La dramática presentación, que comenzó en las escaleras de la Catedral de San Mary, acompañada de un coro musical de fondo, tuvo lugar en diferentes sitios de la ciudad incluyendo La Galería de arte, El parque Domain, El Opera House de Sydney, terminado con la conmovedora escena de la crucifixión al caer la tarde en el Darling Harbour y Barangaroo.
El Papa Benedicto XVI estuvo presente en la Primera estación y luego siguió la actividad por televisión desde la Cripta de la Catedral de San Mary.

La presentación, que fue una dramatización muda acompañada de música coral, fue seguida silenciosamente por los peregrinos que aprovecharon este momento para reflexionar y profundizar en la Pasión, Muerte y Resurrección del Señor.

Camillus Okane, un estudiante de 21 años, fue elegido para hacer el papel de Tomás. “Fue una experiencia conmovedora, de manera especial ver las reacciones de la gente, algunos lloraban, otros rezaban.
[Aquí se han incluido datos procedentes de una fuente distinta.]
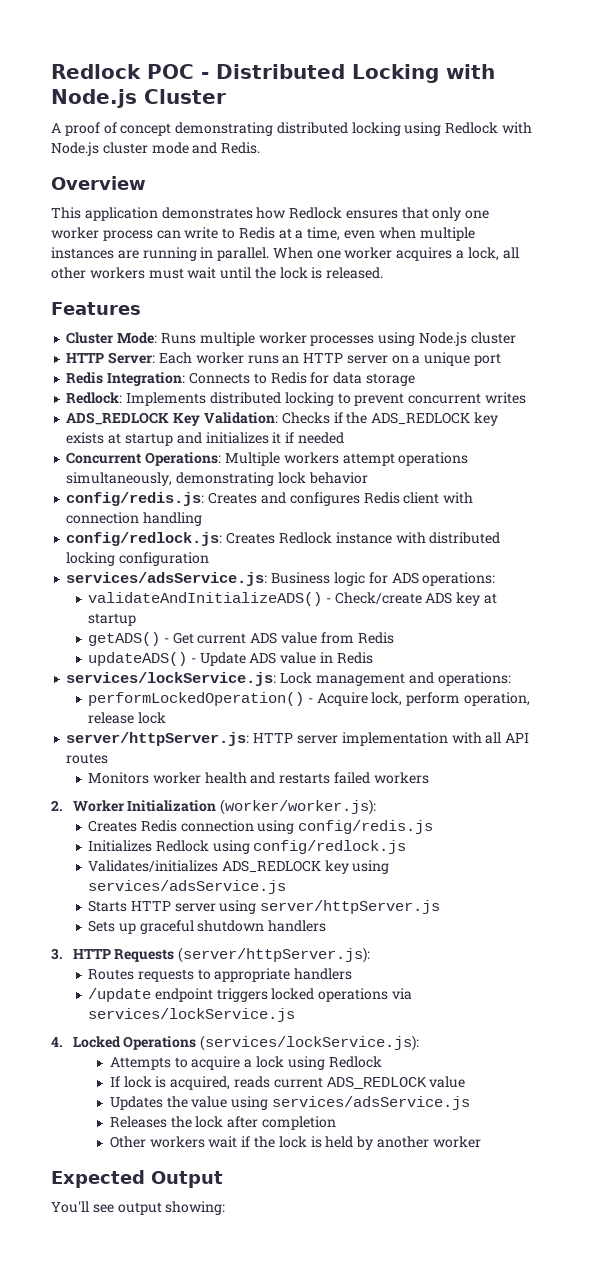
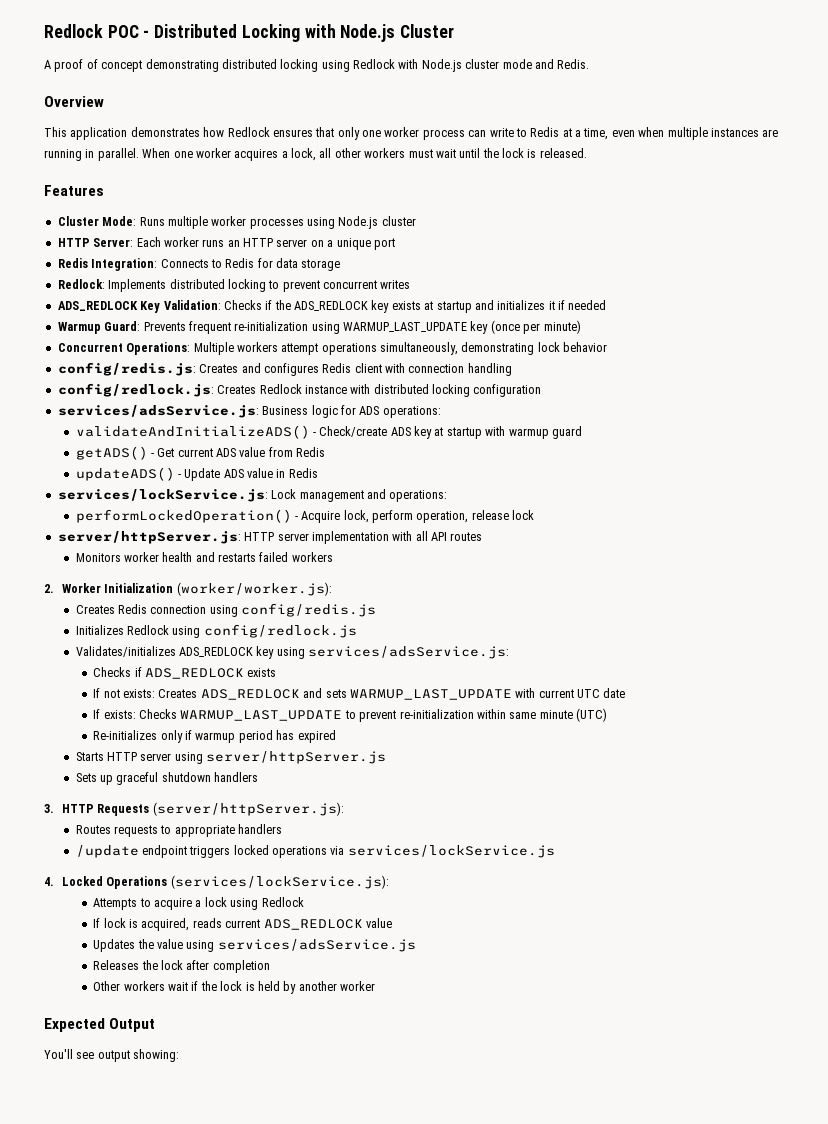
+ Warmup Guard: Prevents frequent re-initialization using WARMUP_LAST_UPDATE key (once per minute)
- validateAndInitializeADS() - Check/create ADS key at startup
+ validateAndInitializeADS() - Check/create ADS key at startup with warmup guard
- Validates/initializes ADS_REDLOCK key using services/adsService.js
+ Validates/initializes ADS_REDLOCK key using services/adsService.js:
+ Checks if ADS_REDLOCK exists
+ If not exists: Creates ADS_REDLOCK and sets WARMUP_LAST_UPDATE with current UTC date
+ If exists: Checks WARMUP_LAST_UPDATE to prevent re-initialization within same minute (UTC)
+ Re-initializes only if warmup period has expired

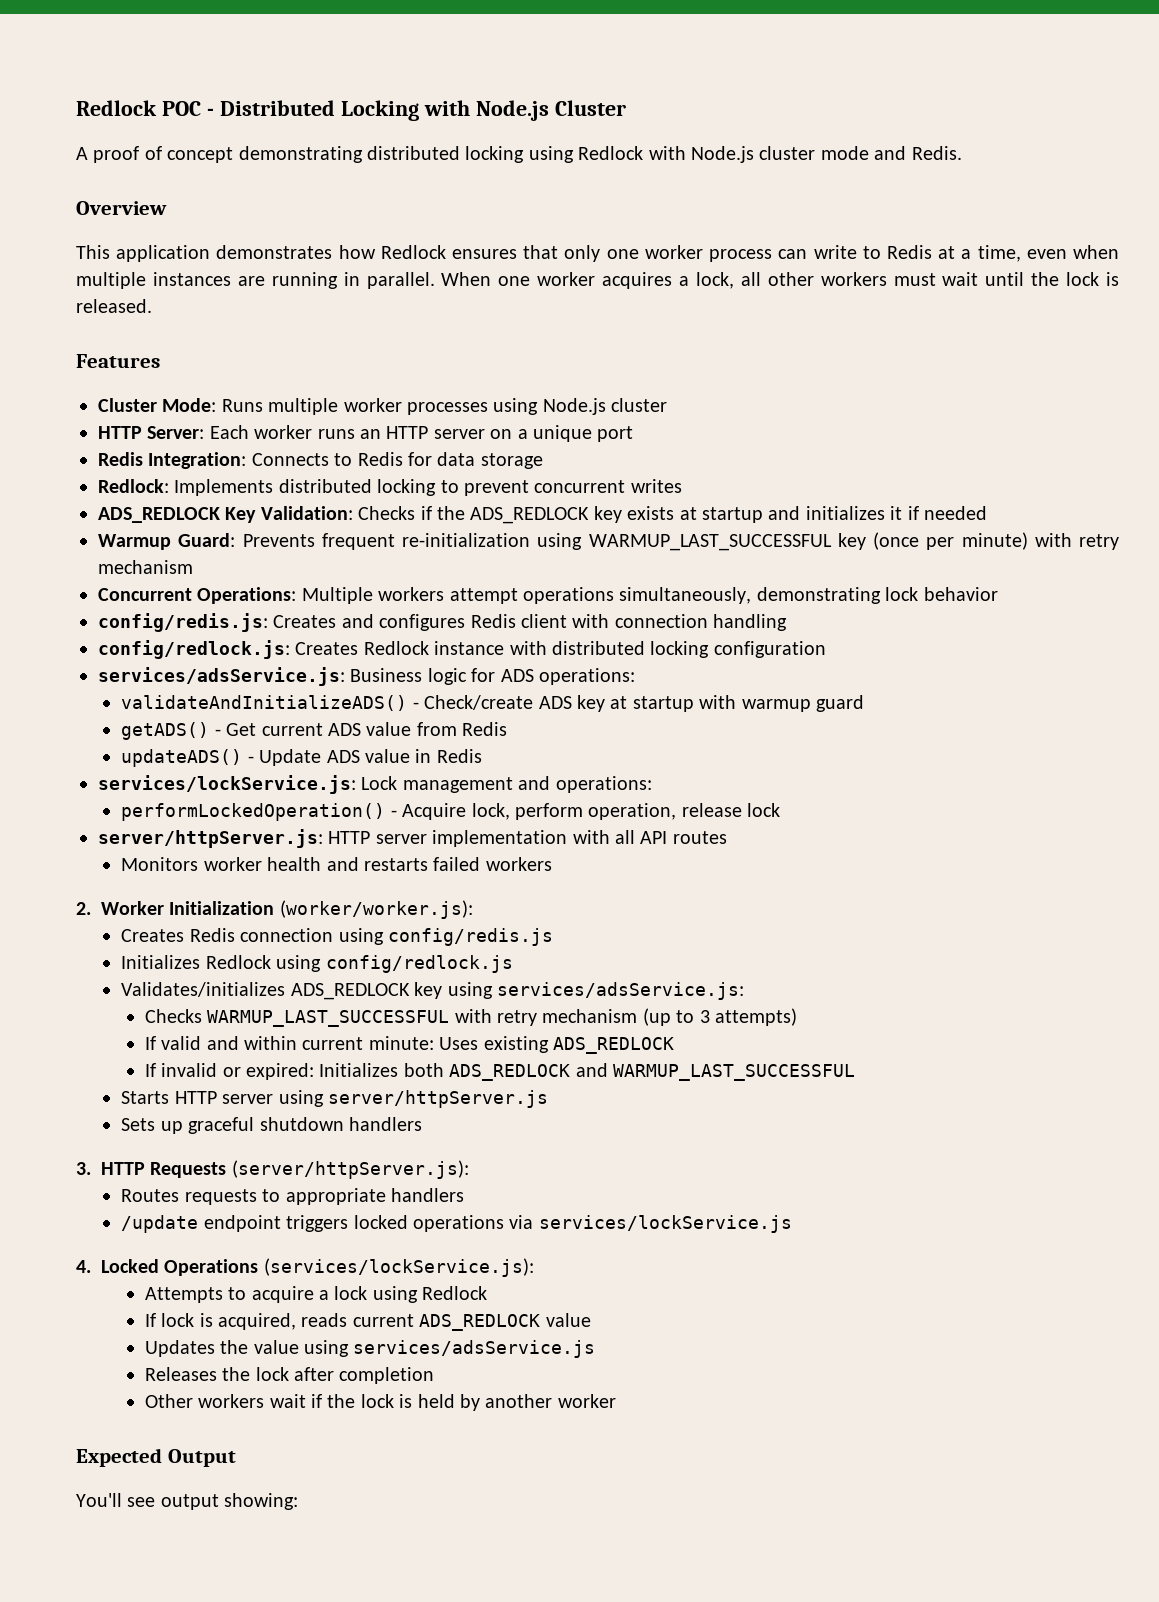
- Warmup Guard: Prevents frequent re-initialization using WARMUP_LAST_UPDATE key (once per minute)
+ Warmup Guard: Prevents frequent re-initialization using WARMUP_LAST_SUCCESSFUL key (once per minute) with retry mechanism
- Checks if ADS_REDLOCK exists
- If not exists: Creates ADS_REDLOCK and sets WARMUP_LAST_UPDATE with current UTC date
- If exists: Checks WARMUP_LAST_UPDATE to prevent re-initialization within same minute (UTC)
- Re-initializes only if warmup period has expired
+ Checks WARMUP_LAST_SUCCESSFUL with retry mechanism (up to 3 attempts)
+ If valid and within current minute: Uses existing ADS_REDLOCK
+ If invalid or expired: Initializes both ADS_REDLOCK and WARMUP_LAST_SUCCESSFUL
Fue bastante impactante”, dijo Camillus a ACI Prensa.

El director de las Estaciones, Franco Cavarra, viene preparando esta presentación en vivo desde diciembre de 2007, cuando se eligió a un grupo de jóvenes que han practicado durante seis meses para lograr lo que los peregrinos pudieron presenciar. 90 vestuarios fueron trabajados por 20 personas 3 meses previos a la presentación.

El momento cumbre de la crucifixión en una cruz de 3.5 metros alrededor de la 6 de la tarde, con los colores rojizos del atardecer hizo contener la respiración a más de un peregrino por su realismo. “Parecía real” dijo a ACI Prensa una peregrina chilena que puedo presenciarlo de cerca.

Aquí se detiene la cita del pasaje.